Last login: Tue Aug 3 22:47:38 2021 from localhost
[root@cathlhdp2 ~]#
2、下载安装包
下载地址:https://archive.apache.org/dist/hadoop/common/
下载hadoop-2.7.3.tar.gz并解压
3、部署安装
Hadoop集群部署详见:https://www.cnblogs.com/LHWorldBlog/p/8232935.html
Yarn集群部署详见:https://www.cnblogs.com/LHWorldBlog/p/8219453.html
三、问题排查
- 无法启动DataNode
执行start-dfs.sh脚本启动Hadoop后,通过jps命令检测DataNode节点进程发现有DataNode进程启动失败,报错:
2021-08-05 03:30:04,886 WARN org.apache.hadoop.hdfs.server.common.Storage: Failed to add storage directory [DISK]file:/opt/hadoop-2.7.3/hdfs/ha/dfs/data/
java.io.IOException: Incompatible clusterIDs in /opt/hadoop-2.7.3/hdfs/ha/dfs/data: namenode clusterID = CID-e6c3999d-0727-4bfd-8c73-0fa0889051db; datanode clusterID = CID-d51af208-8afb-422d-bb53-6a0c77510d2c
at org.apache.hadoop.hdfs.server.datanode.DataStorage.doTransition(DataStorage.java:775)
at org.apache.hadoop.hdfs.server.datanode.DataStorage.loadStorageDirectory(DataStorage.java:300)
at org.apache.hadoop.hdfs.server.datanode.DataStorage.loadDataStorage(DataStorage.java:416)
at org.apache.hadoop.hdfs.server.datanode.DataStorage.addStorageLocations(DataStorage.java:395)
at org.apache.hadoop.hdfs.server.datanode.DataStorage.recoverTransitionRead(DataStorage.java:573)
at org.apache.hadoop.hdfs.server.datanode.DataNode.initStorage(DataNode.java:1362)
at org.apache.hadoop.hdfs.server.datanode.DataNode.initBlockPool(DataNode.java:1327)
at org.apache.hadoop.hdfs.server.datanode.BPOfferService.verifyAndSetNamespaceInfo(BPOfferService.java:317)
at org.apache.hadoop.hdfs.server.datanode.BPServiceActor.connectToNNAndHandshake(BPServiceActor.java:223)
at org.apache.hadoop.hdfs.server.datanode.BPServiceActor.run(BPServiceActor.java:802)
at java.lang.Thread.run(Thread.java:748)
原因分析:首先日志警告,“Failed to add storage directory [DISK]file:/opt/hadoop-2.7.3/hdfs/ha/dfs/data/
”添加存储文件失败,失败路劲位于“/opt/hadoop-2.7.3/hdfs/ha/dfs/data/”。
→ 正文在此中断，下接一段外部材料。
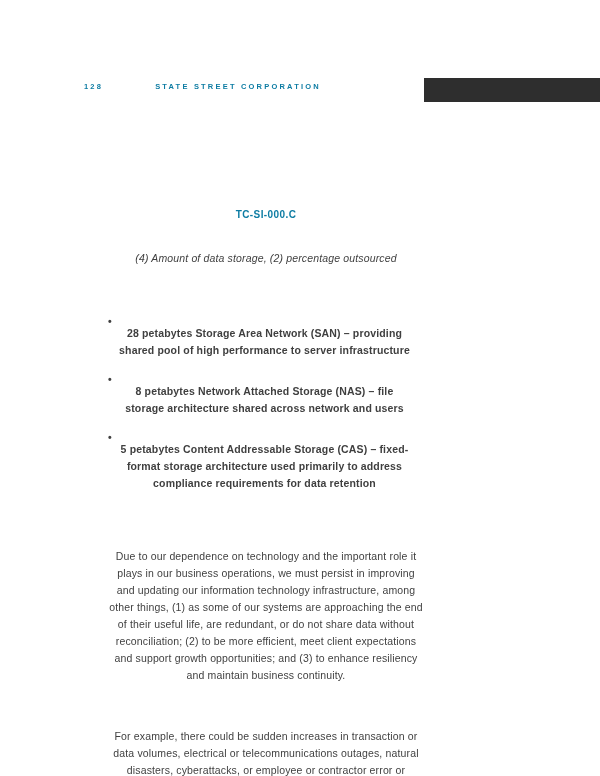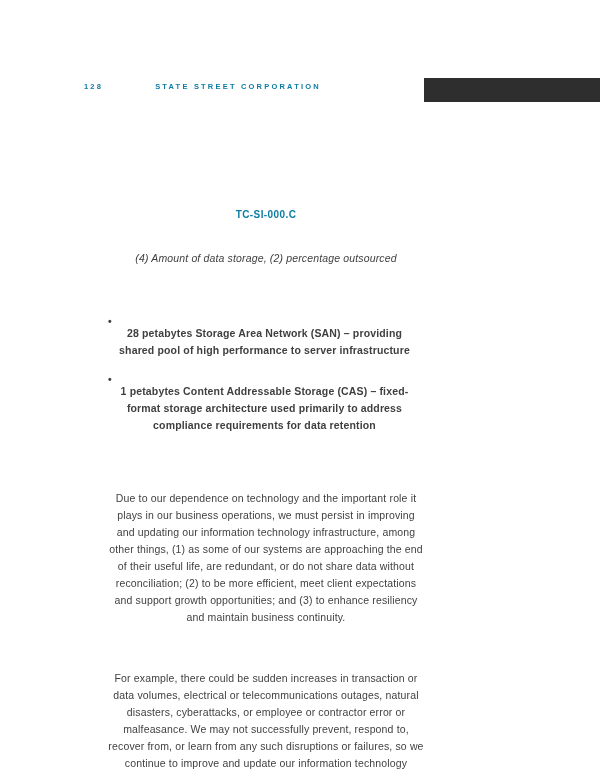--- a/index.html
+++ b/index.html
@@ -96,21 +96,22 @@
   <div class="content">
 
     <div class="code">TC-SI-000.C</div>
 
     <div class="subtitle">(4) Amount of data storage, (2) percentage outsourced</div>
 
 
 
     <ul class="bullets">
       <li>28 petabytes Storage Area Network (SAN) – providing shared pool of high performance to server infrastructure</li>
-      <li>1 petabytes Content Addressable Storage (CAS) – fixed-format storage architecture used primarily to address compliance requirements for data retention</li>
+      <li>8 petabytes Network Attached Storage (NAS) – file storage architecture shared across network and users</li>
+      <li>5 petabytes Content Addressable Storage (CAS) – fixed-format storage architecture used primarily to address compliance requirements for data retention</li>
     </ul>
 
     <p class="para">Due to our dependence on technology and the important role it plays in our business operations, we must persist in improving and updating our information technology infrastructure, among other things, (1) as some of our systems are approaching the end of their useful life, are redundant, or do not share data without reconciliation; (2) to be more efficient, meet client expectations and support growth opportunities; and (3) to enhance resiliency and maintain business continuity.</p>
 
     <p class="para">For example, there could be sudden increases in transaction or data volumes, electrical or telecommunications outages, natural disasters, cyberattacks, or employee or contractor error or malfeasance. We may not successfully prevent, respond to, recover from, or learn from any such disruptions or failures, so we continue to improve and update our information technology infrastructure.</p>
 
   </div>
 
 </div>
 

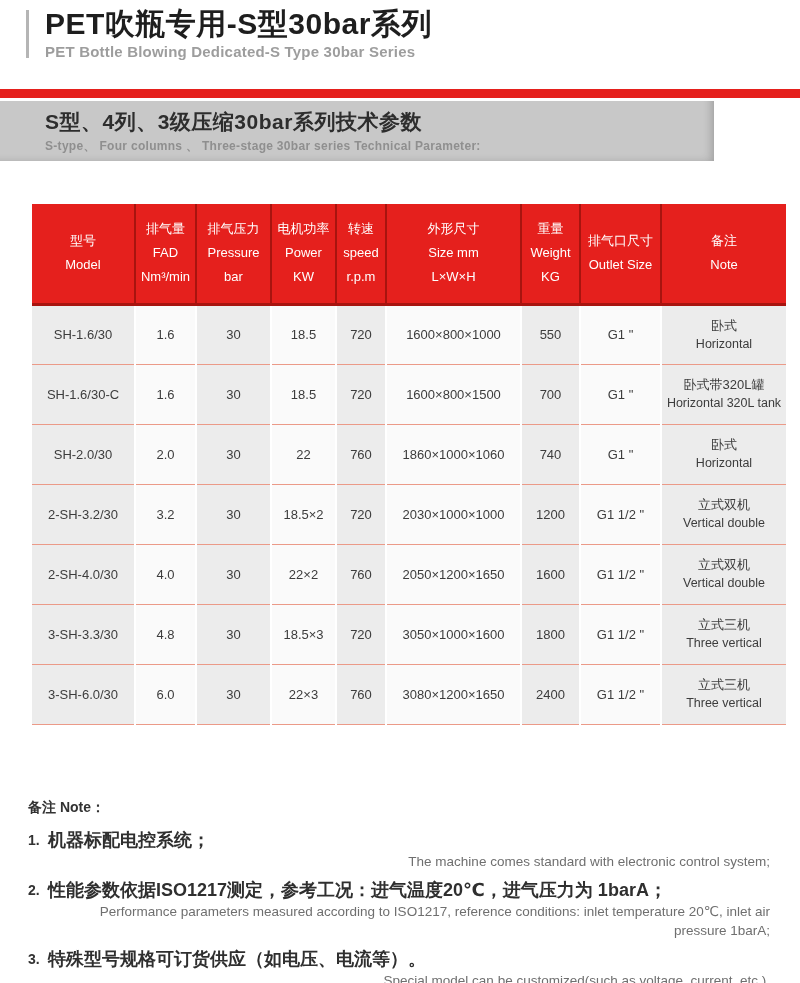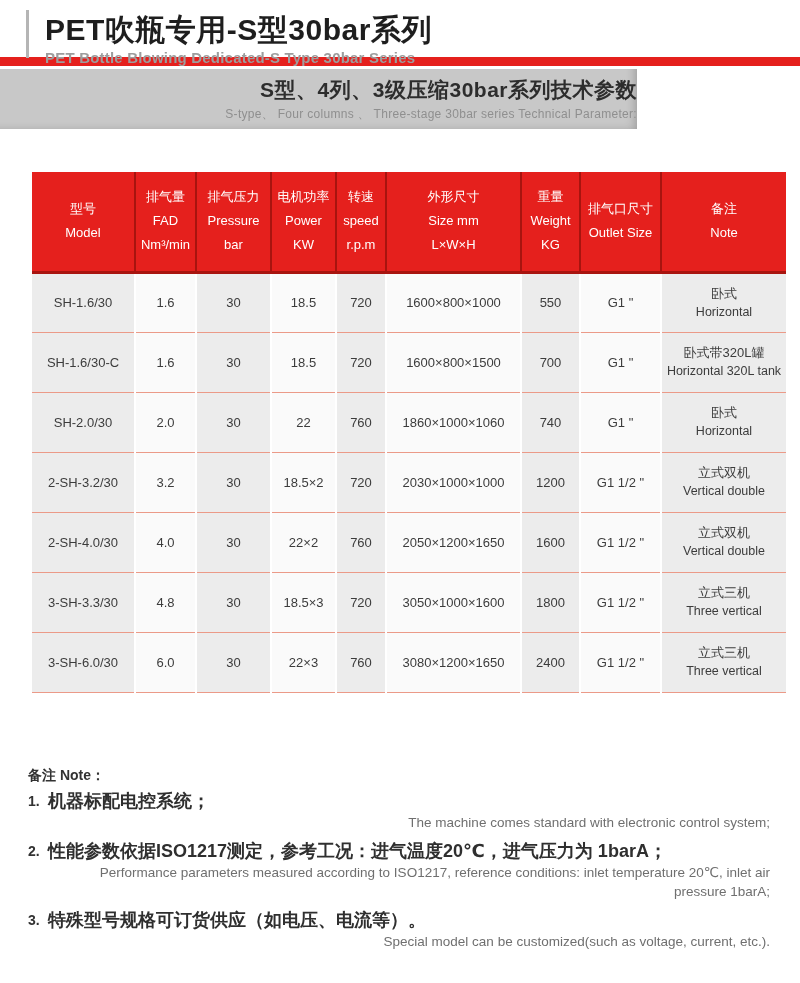--- a/index.html
+++ b/index.html
@@ -13,36 +13,35 @@
   *{box-sizing:border-box;}
   html,body{margin:0;padding:0;}
   body{
     width:800px;height:983px;position:relative;overflow:hidden;
     background:#ffffff;
     font-family:"Liberation Sans","DejaVu Sans",sans-serif;
     -webkit-font-smoothing:antialiased;
   }
 
   
-  .doc-header{position:relative;height:57px;padding:13px 0 0 45px;}
+  .doc-header{position:relative;height:89px;padding:7px 0 0 45px;}
   .title-rule{position:absolute;left:26px;top:10px;width:3px;height:48px;background:#b5b5b5;}
   .doc-title{margin:0;font-size:30px;line-height:34px;font-weight:600;color:#1e1e1e;letter-spacing:.5px;}
   .doc-subtitle{margin-top:3px;font-size:15px;line-height:15px;font-weight:bold;color:#9d9d9d;letter-spacing:.2px;}
 
   .red-bar{width:800px;height:9px;background:var(--accent);}
 
   
   .banner{
-    margin-top:3px;width:637px;height:60px;background:var(--banner);
+    margin-top:3px;width:714px;height:60px;background:var(--banner);
     padding:8px 0 0 45px;
     box-shadow:inset -8px -4px 10px -6px rgba(0,0,0,.22);
-    text-align:right;
   }
   .banner-cn{font-size:21px;line-height:26px;font-weight:600;color:#2d2d2d;letter-spacing:.5px;}
-  .banner-en{margin-top:3px;font-size:12px;font-weight:normal;color:#8f8f8f;letter-spacing:.3px;}
+  .banner-en{margin-top:3px;font-size:12px;font-weight:bold;color:#8f8f8f;letter-spacing:.3px;}
 
   
   .table-wrap{margin:43px 22px 0 24px;padding-left:8px;}
   table{border-collapse:collapse;table-layout:fixed;width:754px;}
   col.c1{width:103px;} col.c2{width:61px;} col.c3{width:75px;}
   col.c4{width:65px;}  col.c5{width:50px;} col.c6{width:135px;}
   col.c7{width:59px;}  col.c8{width:81px;} col.c9{width:125px;}
 
   thead th{
     background:var(--accent);color:#ffffff;font-weight:normal;
@@ -62,21 +61,21 @@
   }
   tbody tr:first-child td{border-top:3px solid #ffffff;}
   tbody td:last-child{border-right:none;}
   tbody td:nth-child(odd){background:var(--col-odd);}
   tbody td:nth-child(even){background:var(--col-even);}
   td.cell-note span{display:block;line-height:19px;}
   td.cell-note .n-en{font-size:12.5px;}
 
   
   .notes{margin:74px 30px 0 28px;}
-  .notes-heading{font-size:14px;font-weight:600;color:#323232;margin-bottom:7px;}
+  .notes-heading{font-size:14px;font-weight:600;color:#323232;margin-bottom:14px;}
   .note-item{display:grid;grid-template-columns:20px 1fr;margin-bottom:10px;}
   .note-num{font-size:14px;font-weight:600;color:#323232;line-height:19px;}
   .note-cn{font-size:18px;font-weight:600;color:#2f2f2f;line-height:19px;margin-bottom:2px;}
   .note-en{font-size:13.5px;color:#6f6f6f;line-height:19px;text-align:right;}
 </style>
 </head>
 <body>
 
 <div class="doc-header">
   <div class="title-rule"></div>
紧接着报Java IO异常“java.io.IOException”,异常信息里显示的是,namenode和datanode的clusterID不一致,这些异常就导致了后面提示初始化失败、DataNode进程退出等异常、警告信息。网上很多其他博主说,这是因为多次对namenode进行format导致的。将namenode和datanode的clusterID和namespaceID修改一致即可。的确,进行了两次format操作,但是修改过后仍然报同样的问题,通过对比”/tmp/hadoop-hadoop/dfs/data/current/VERSION”文件发现VERSION文件里clusterID都是一致的,其他的信息也一致
解决方案:删除“/tmp/hadoop-hadoop/dfs/data/current/VERSION”文件,再重新启动hadoop。
问题总结:该问题因为多次对namenode进行format,每一次format主节点NameNode产生新的clusterID、namespaceID,于是导致主节点的clusterID、namespaceID与各个子节点DataNode不一致。当format过后再启动hadoop,hadoop尝试创建新的current目录,但是由于已存在current目录,导致创建失败,最终引起DataNode节点的DataNode进程启动失败,从而引起hadoop集群完全启动失败。因此可以通过直接删除数据节点DataNode的current文件夹,进行解决该问题。
- Yarn Application一直处于ACCEPTED状态
原因分析:Capacity Scheduler是YARN中默认的资源调度器, maximum-am-resource-percent:集群中用于运行应用程序ApplicationMaster的资源比例上限,该参数通常用于限制处于活动状态的应用程序数目。该参数类型为浮点型,默认是0.1,表示10%。所有队列的ApplicationMaster资源比例上限可通过参数yarn.scheduler.capacity. maximum-am-resource-percent设置(可看做默认值),而单个队列可通过参数yarn.scheduler.capacity.<queue-path>. maximum-am-resource-percent设置适合自己的值
解决方案:修改配置文件etc/hadoop/capacity-scheduler.xml文件中的yarn.scheduler.capacity.maximum-am-resource-percent的值,默认为0.1,推荐修改为0.5。